Reputation: 9967
I'm trying to implement a three-way diff/merge algorithm (in python) between, say, the base version X and two different derivative versions A and B, and I'm having trouble figuring out how to handle some changes.
I have a line-by-line diff from X to A, and from X to B. These diffs give, for each line, an "opcode" which is either =
, if the line didn't change, +
if a line was added, -
if the line was removed, and c
if the line was changed (which is simply a -
immediately followed by a +
, indicating a line was removed and then replaced, effectively modified).
Now I'm comparing corresponding opcodes from the A-diff and the B-diff, to try to decide how to merge them. Some of these opcode combos are easy: =
and =
means neither version changed the line, so we keep the original. +
and =
means that a line was added on one side and no change was made on the other, so accept the addition and advance to the next line only on the side that added the line. And -
and c
is a conflict that the user must resolve, because one one side a line was changed, on the other side the same line was removed.
However, I'm struggling with what to do with a +
and a -
, or a +
and a c
. In the first case for instance, I added a new line on one side, and deleted a subsequent line on the other side. Strictly, I don't think this is a conflict, but what if the addition was relying on that line being there? I guess that applies to the entire thing (something added in one place may rely on something somewhere else to make sense). The second case is similar, I added a line on one side, and on the other side I changed a subsequent line, but the addition may be relying on the original version of the line.

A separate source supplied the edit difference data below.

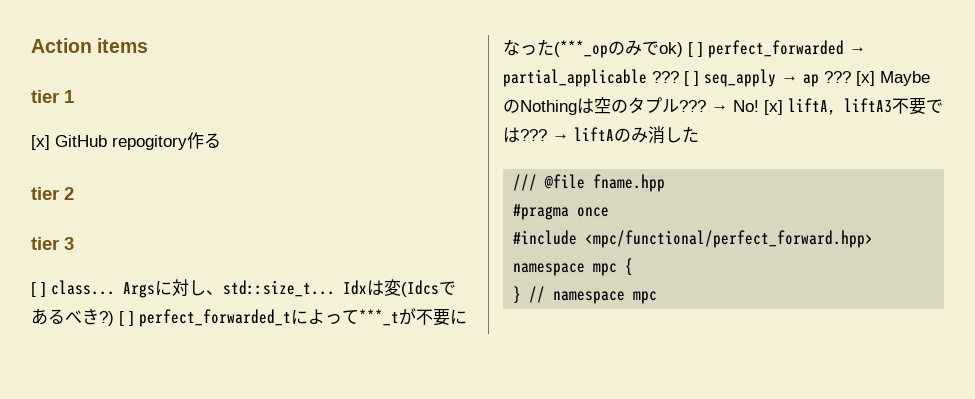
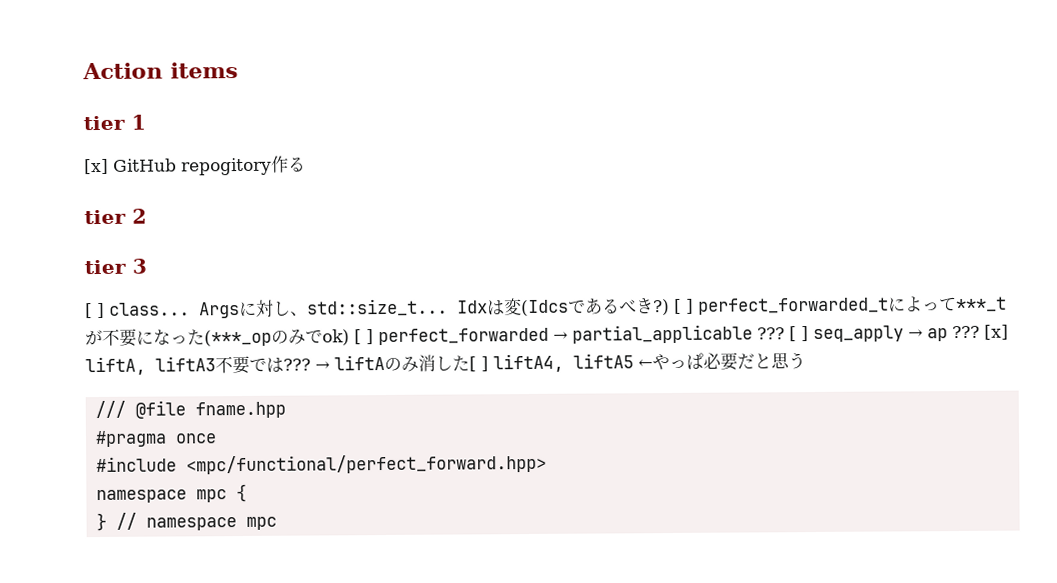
- [x] MaybeのNothingは空のタプル??? → No! [x] liftA, liftA3不要では???
+ [x] liftA, liftA3不要では???
- → liftAのみ消した
+ → liftAのみ消した[ ] liftA4, liftA5 ←やっぱ必要だと思う

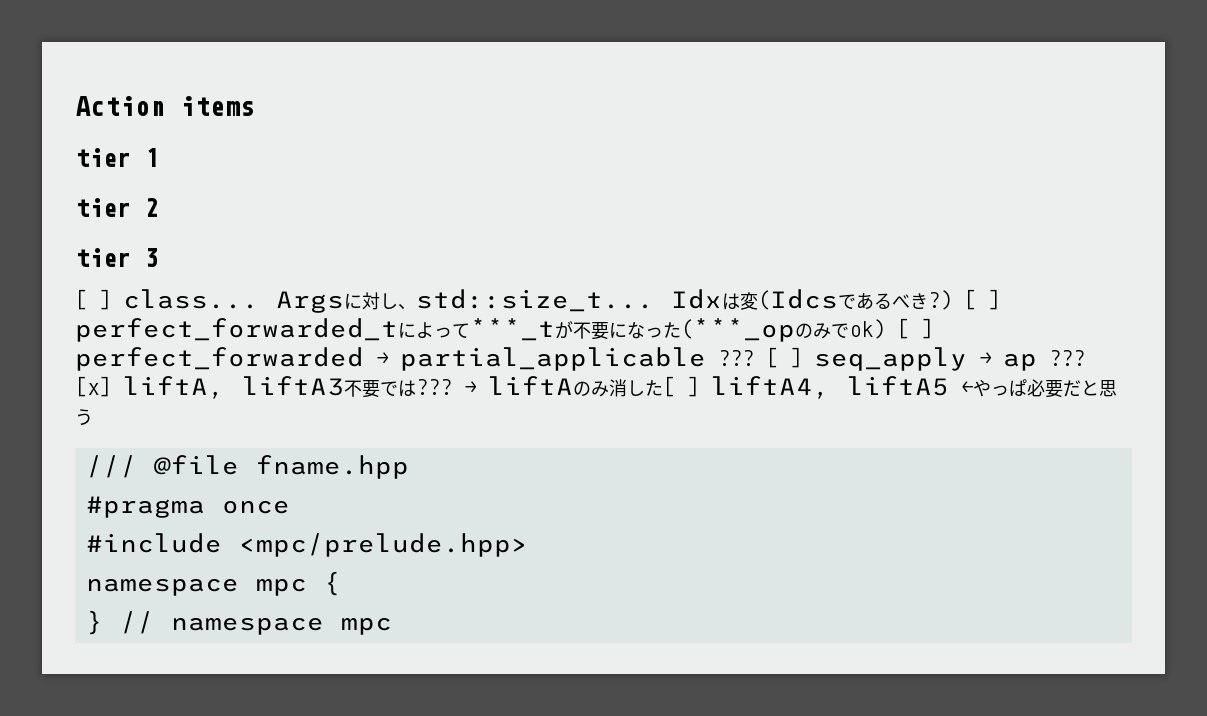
- [x] GitHub repogitory作る
- #include <mpc/functional/perfect_forward.hpp>
+ #include <mpc/prelude.hpp>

What is the normal approach to handling this?
Upvotes: 2
Views: 1194
Reputation: 5539
The usual robust strategy (diff3, git's resolve ...) is, that changes (+ - c) in one file must be away minimum N (e.g. 3) context lines from competing changes in the other file - unless being exactly equal. Otherwise its a conflict for manual resolution. Similar to the requirement of some clean context in patch application.
Here is an example where sb tries some fancy extra strategies like "# if two Delete actions overlap, take the union of their ranges" to reduce certain conflicts. But thats risky; and rather on the other side there is no guarantee that concurrent changes do not result in problems even when very far away.